**Task instructions**: In the material below, the lines containing the word "glory" are required; copy each of them.
(Dataset records Opens)
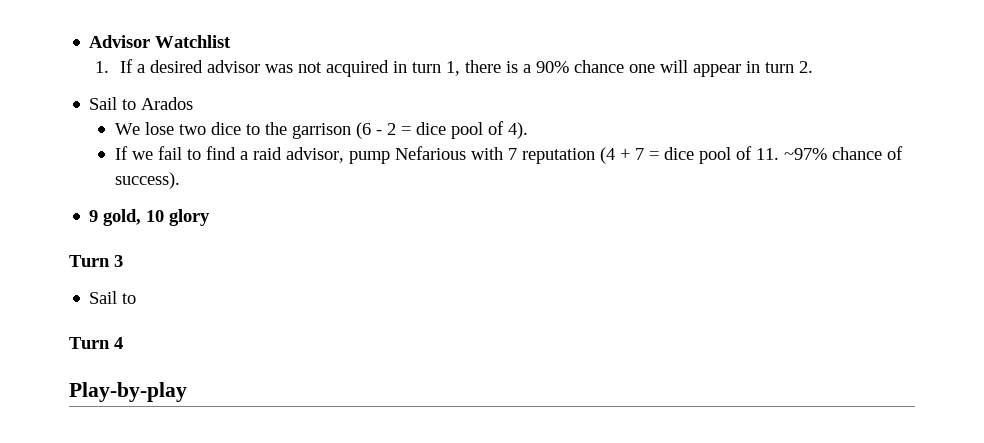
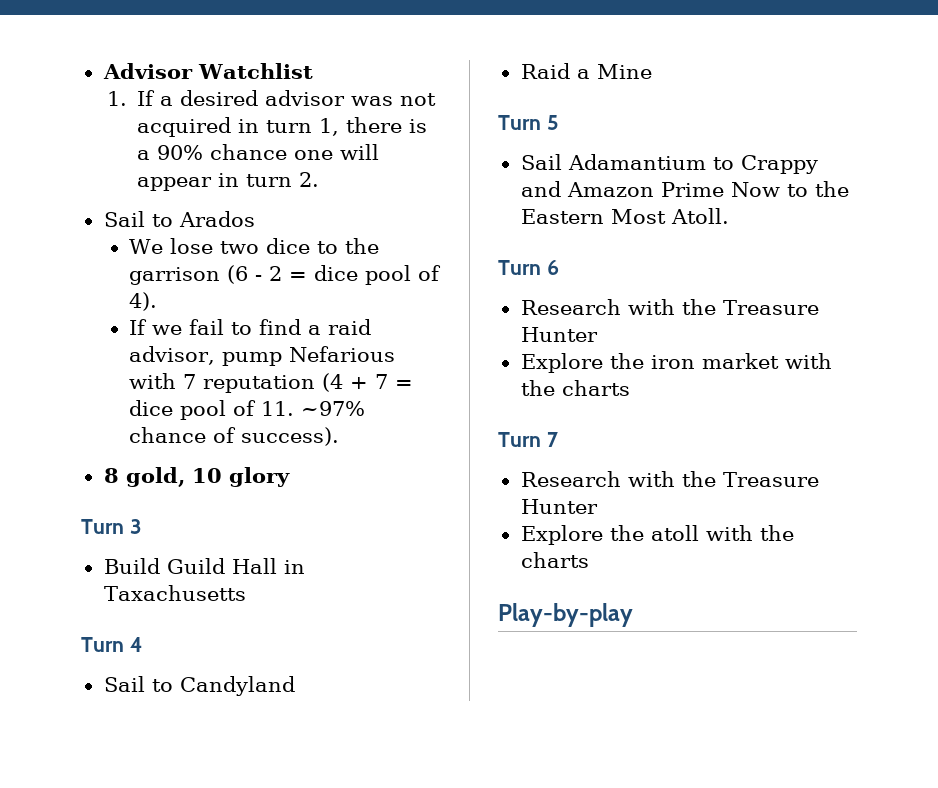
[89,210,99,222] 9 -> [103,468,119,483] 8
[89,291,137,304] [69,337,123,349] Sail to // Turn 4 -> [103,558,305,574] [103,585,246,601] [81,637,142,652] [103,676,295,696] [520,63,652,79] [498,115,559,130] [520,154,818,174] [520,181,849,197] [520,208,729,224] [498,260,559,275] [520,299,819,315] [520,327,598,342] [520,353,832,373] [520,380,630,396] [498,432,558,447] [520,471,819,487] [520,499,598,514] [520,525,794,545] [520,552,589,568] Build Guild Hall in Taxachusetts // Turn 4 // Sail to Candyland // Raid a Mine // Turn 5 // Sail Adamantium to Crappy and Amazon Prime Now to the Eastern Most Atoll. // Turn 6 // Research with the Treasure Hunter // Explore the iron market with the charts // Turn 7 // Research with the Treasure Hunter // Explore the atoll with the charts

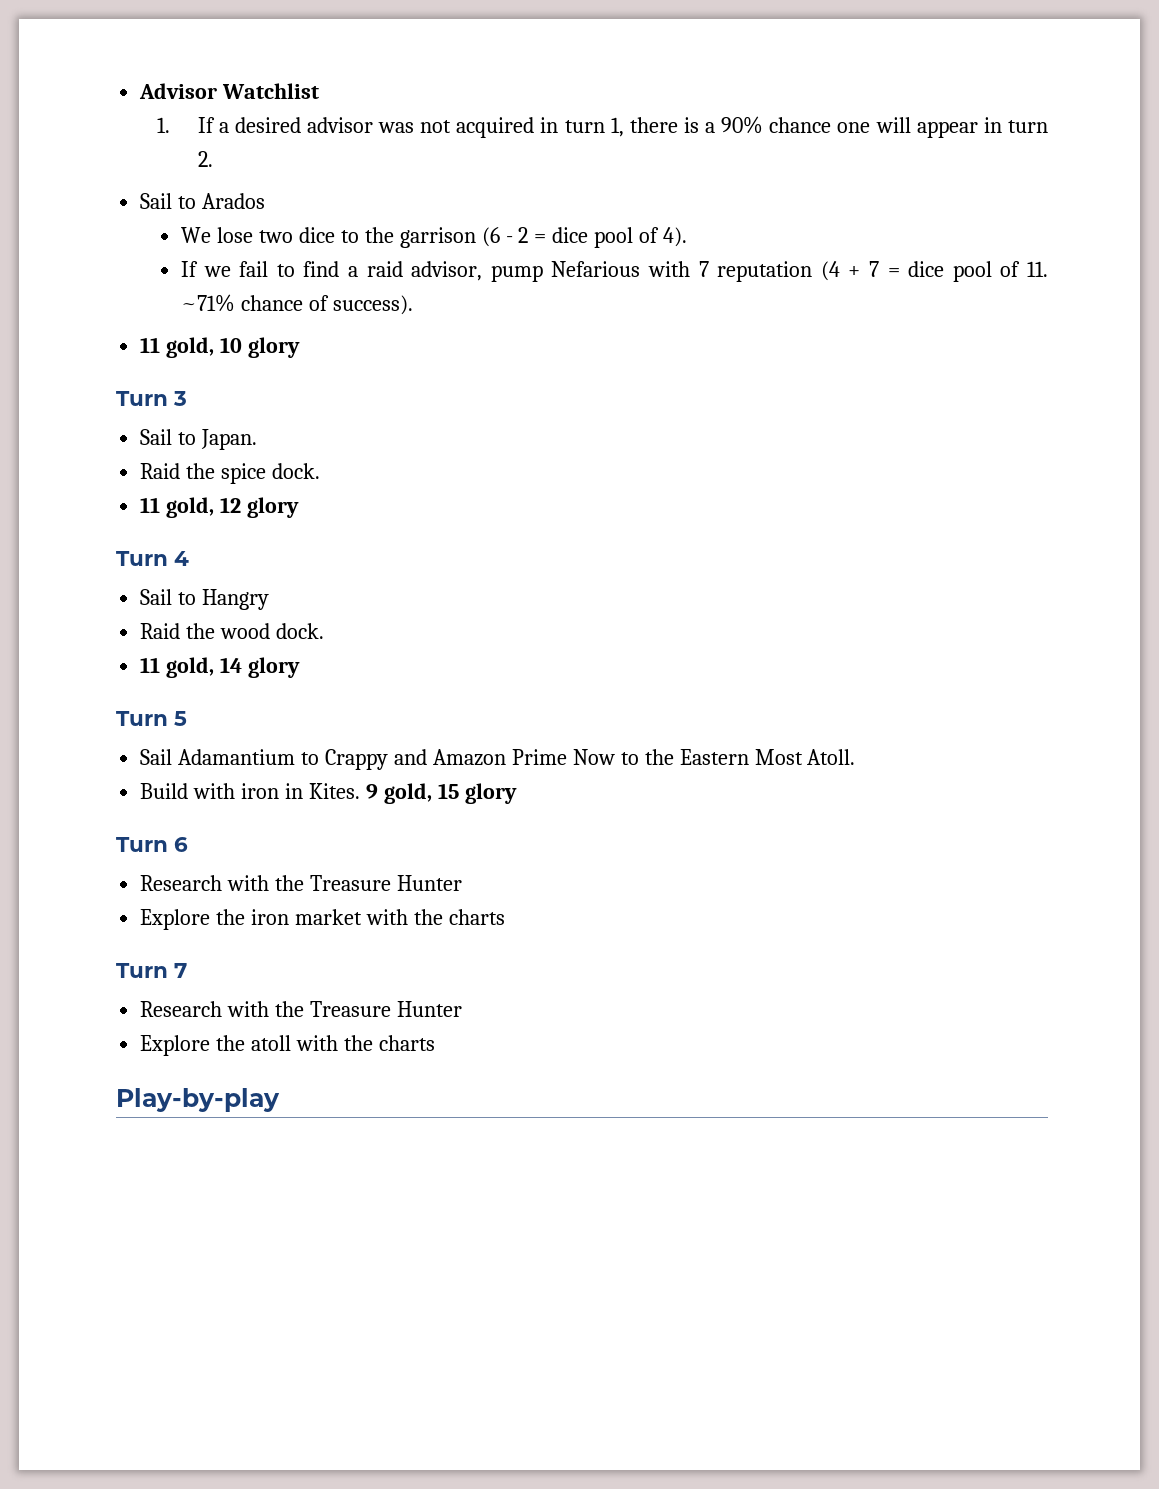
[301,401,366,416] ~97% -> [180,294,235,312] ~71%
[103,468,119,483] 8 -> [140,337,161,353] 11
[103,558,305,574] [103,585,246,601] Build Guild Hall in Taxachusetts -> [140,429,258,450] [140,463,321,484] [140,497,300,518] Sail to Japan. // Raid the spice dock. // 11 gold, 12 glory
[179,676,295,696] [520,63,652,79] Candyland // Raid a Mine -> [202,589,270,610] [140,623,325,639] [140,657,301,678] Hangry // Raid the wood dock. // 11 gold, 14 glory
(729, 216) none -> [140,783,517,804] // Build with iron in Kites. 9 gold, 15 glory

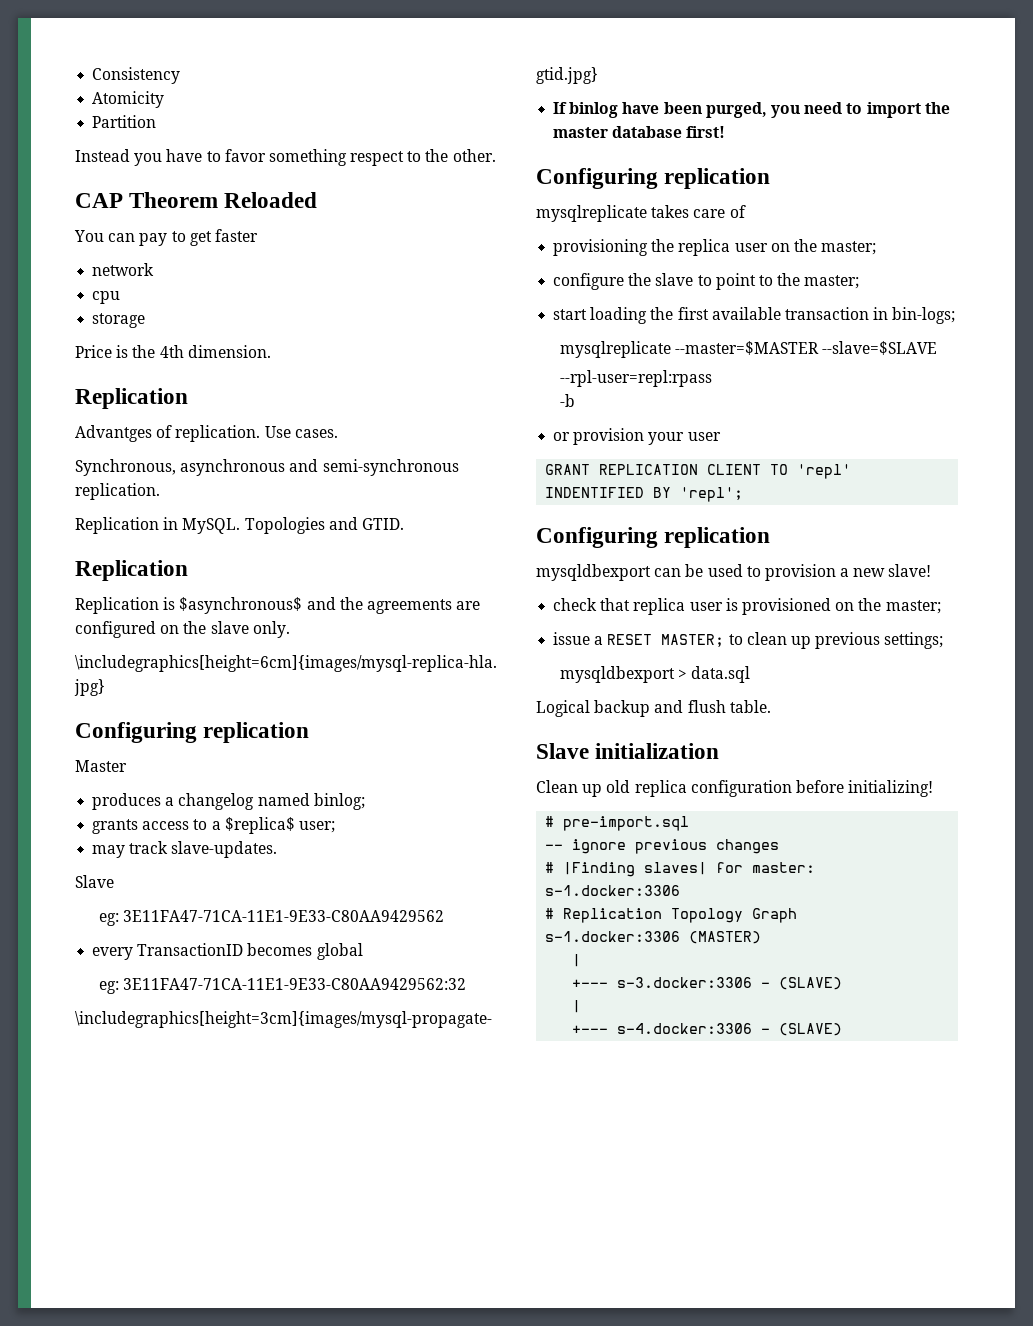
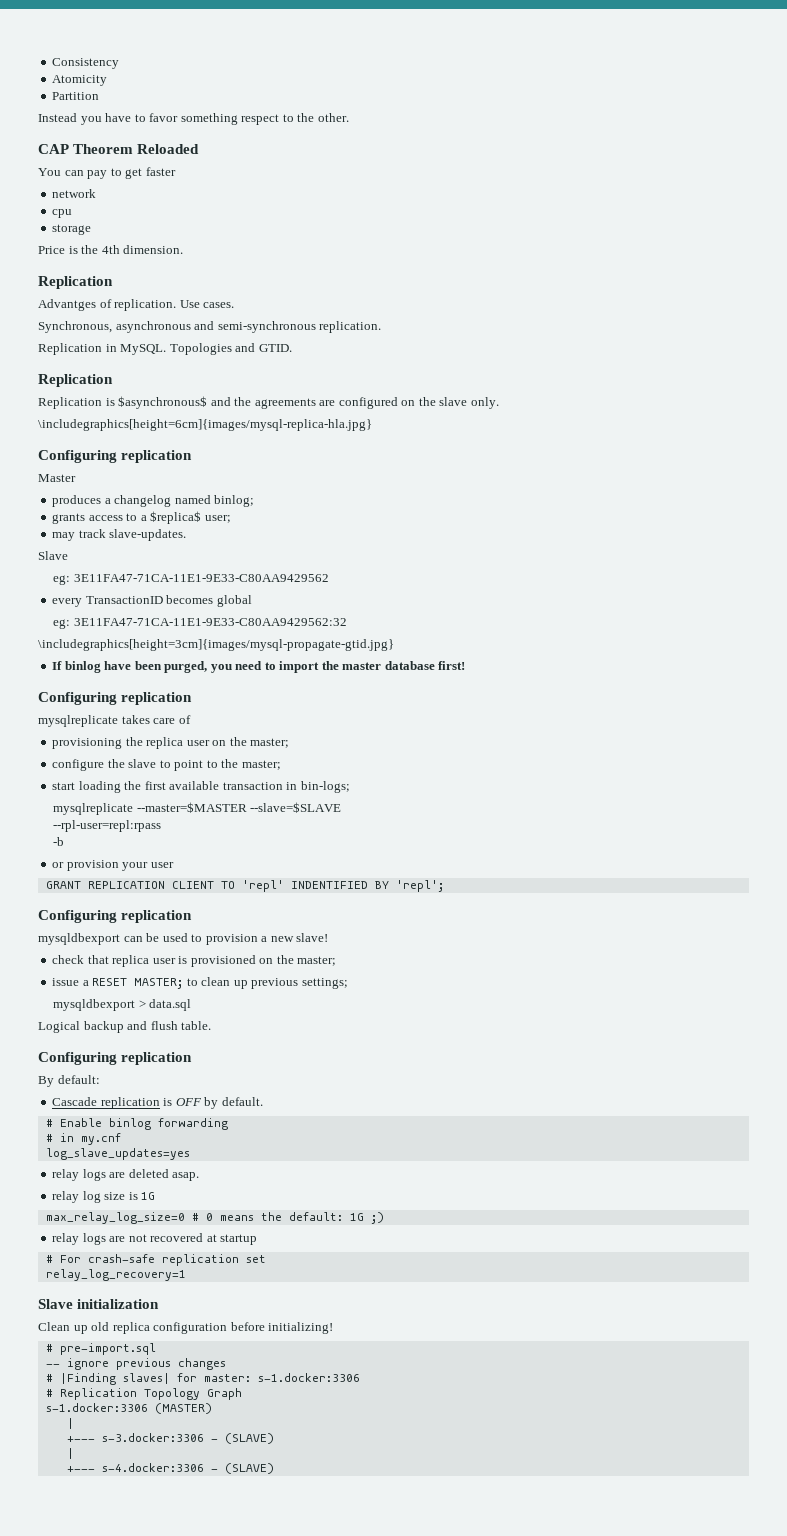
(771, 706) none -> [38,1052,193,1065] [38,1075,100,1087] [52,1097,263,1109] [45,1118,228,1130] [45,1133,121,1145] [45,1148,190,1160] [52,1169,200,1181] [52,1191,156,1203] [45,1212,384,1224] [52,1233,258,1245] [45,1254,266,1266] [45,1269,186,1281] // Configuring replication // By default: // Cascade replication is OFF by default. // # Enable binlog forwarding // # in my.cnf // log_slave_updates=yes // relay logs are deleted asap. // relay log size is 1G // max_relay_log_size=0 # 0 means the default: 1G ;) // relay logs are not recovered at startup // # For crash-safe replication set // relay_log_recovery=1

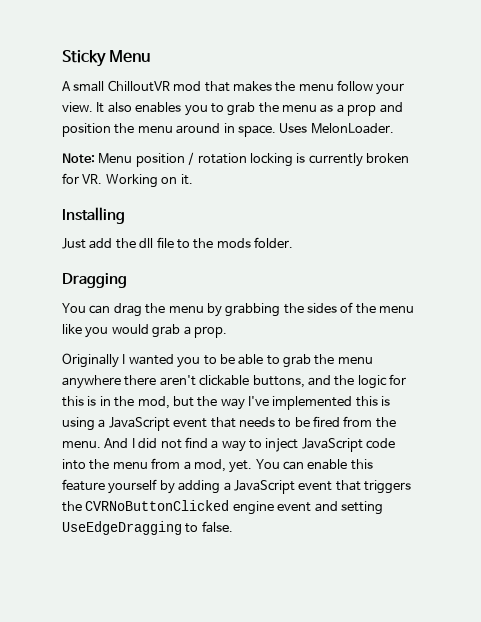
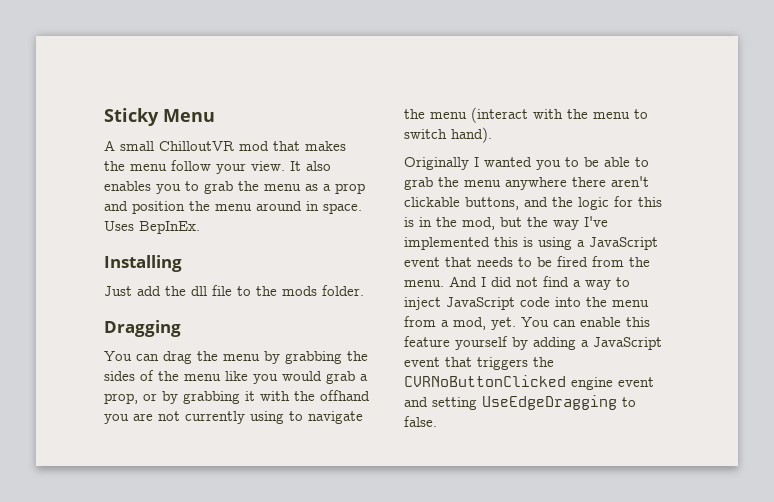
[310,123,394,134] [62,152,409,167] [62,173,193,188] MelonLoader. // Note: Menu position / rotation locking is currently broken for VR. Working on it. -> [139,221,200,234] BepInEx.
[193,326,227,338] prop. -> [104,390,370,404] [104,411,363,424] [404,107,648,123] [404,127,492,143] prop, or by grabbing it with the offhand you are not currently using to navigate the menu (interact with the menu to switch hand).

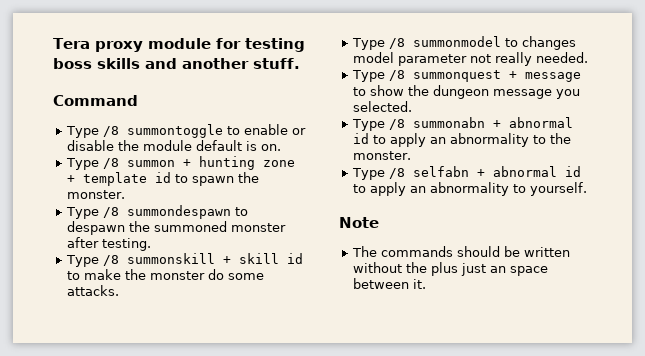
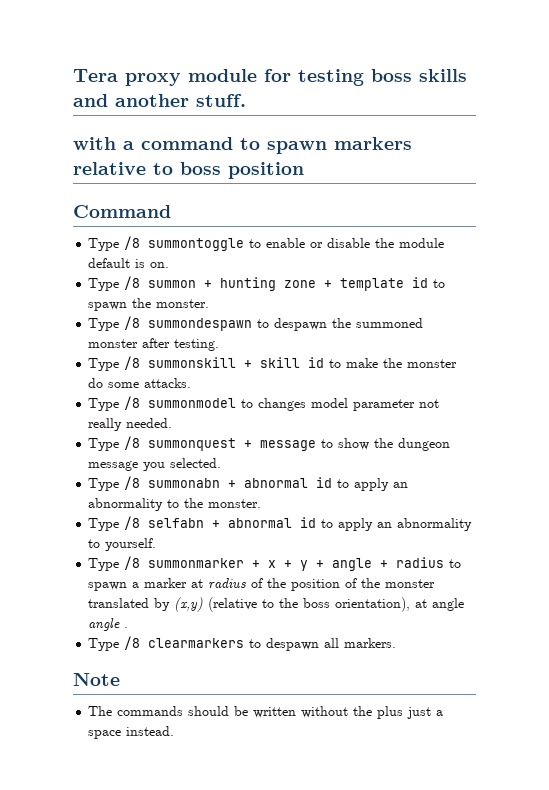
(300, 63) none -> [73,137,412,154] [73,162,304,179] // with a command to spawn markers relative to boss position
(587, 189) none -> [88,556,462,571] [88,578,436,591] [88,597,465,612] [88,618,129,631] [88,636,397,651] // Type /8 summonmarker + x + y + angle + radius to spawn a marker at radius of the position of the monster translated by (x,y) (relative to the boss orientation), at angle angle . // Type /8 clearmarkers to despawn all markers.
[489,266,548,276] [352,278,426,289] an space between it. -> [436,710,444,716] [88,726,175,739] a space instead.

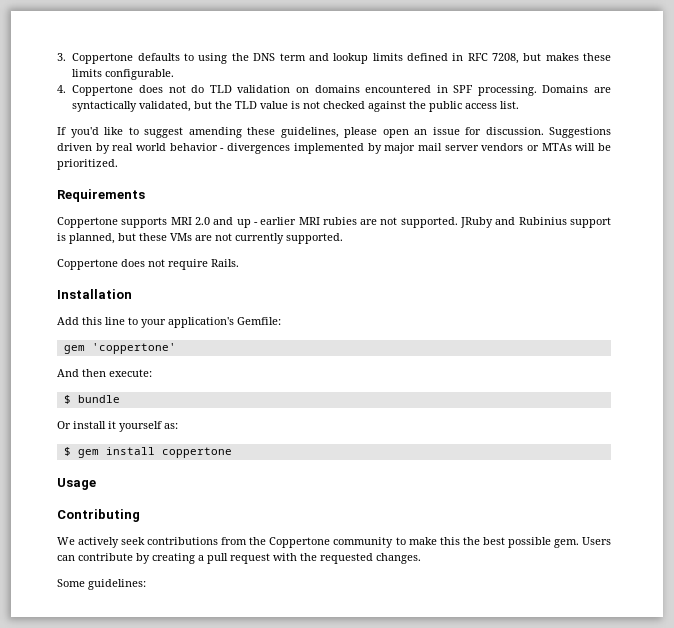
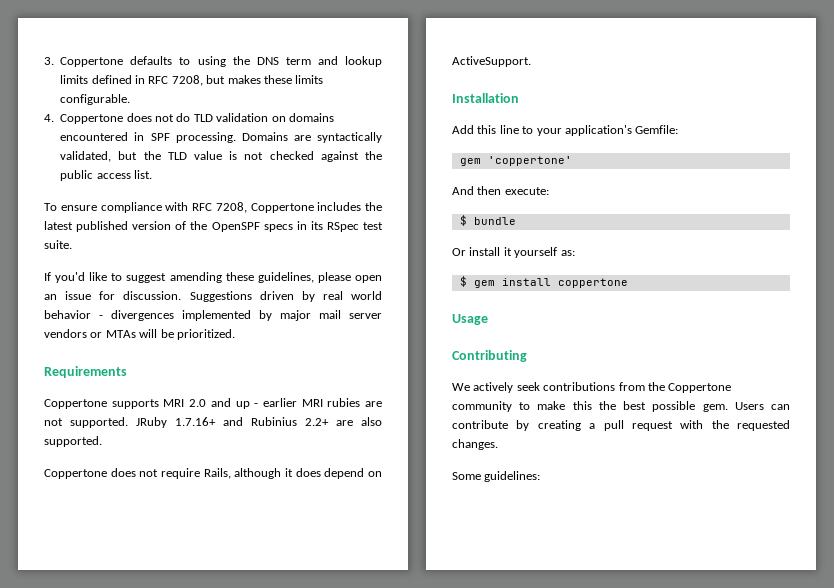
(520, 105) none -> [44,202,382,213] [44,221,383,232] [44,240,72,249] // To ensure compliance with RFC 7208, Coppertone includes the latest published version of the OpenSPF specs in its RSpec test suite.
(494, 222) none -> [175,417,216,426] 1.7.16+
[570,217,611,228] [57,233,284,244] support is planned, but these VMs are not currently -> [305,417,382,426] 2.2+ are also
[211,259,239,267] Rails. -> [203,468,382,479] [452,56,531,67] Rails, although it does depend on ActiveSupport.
(Dataset records Closes)
**Solution for this problem**:
[103,558,305,574] [103,585,246,601] Build Guild Hall in Taxachusetts -> [140,429,258,450] [140,463,321,484] [140,497,300,518] Sail to Japan. // Raid the spice dock. // 11 gold, 12 glory
[179,676,295,696] [520,63,652,79] Candyland // Raid a Mine -> [202,589,270,610] [140,623,325,639] [140,657,301,678] Hangry // Raid the wood dock. // 11 gold, 14 glory
(729, 216) none -> [140,783,517,804] // Build with iron in Kites. 9 gold, 15 glory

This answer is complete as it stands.